Quote all of the data exactly as given. Skip every picture it contains.

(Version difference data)
——————————

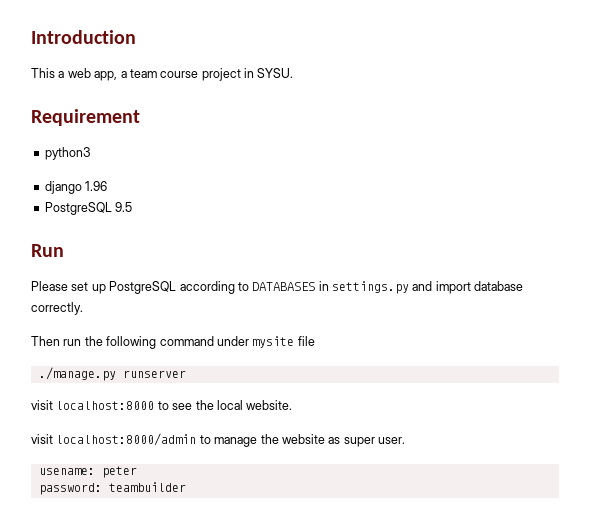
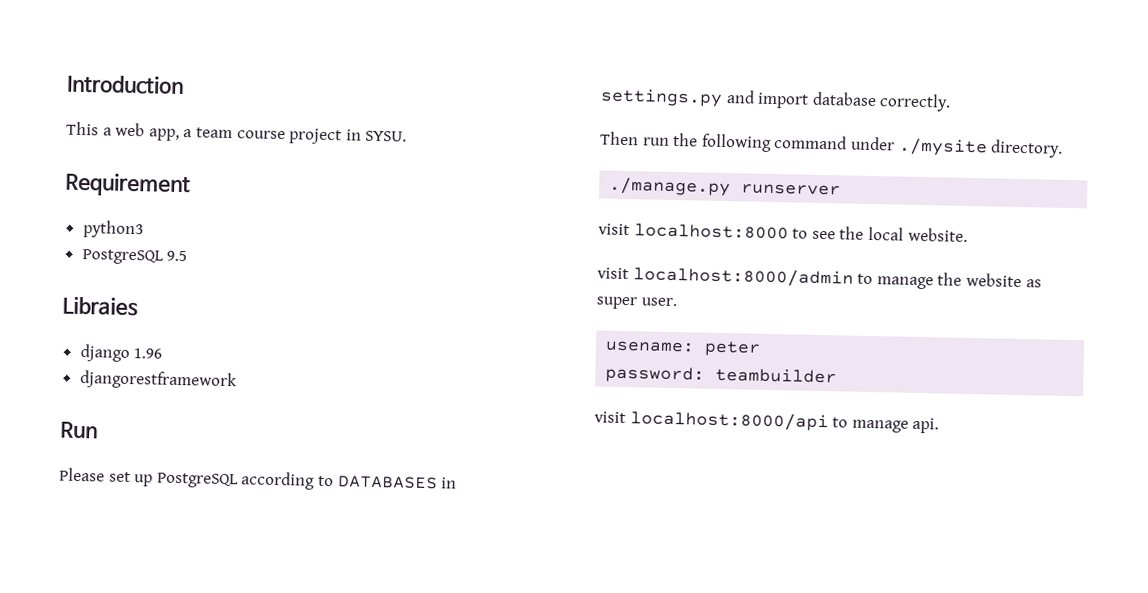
+ PostgreSQL 9.5
+ Libraies
- PostgreSQL 9.5
+ djangorestframework
- Then run the following command under mysite file
+ Then run the following command under ./mysite directory.
+ visit localhost:8000/api to manage api.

——————————

- **Task response**:
+ PostgreSQL 9.5
+ Libraies
- PostgreSQL 9.5
+ djangorestframework
- Then run the following command under mysite file
+ Then run the following command under ./mysite directory.
+ visit localhost:8000/api to manage api.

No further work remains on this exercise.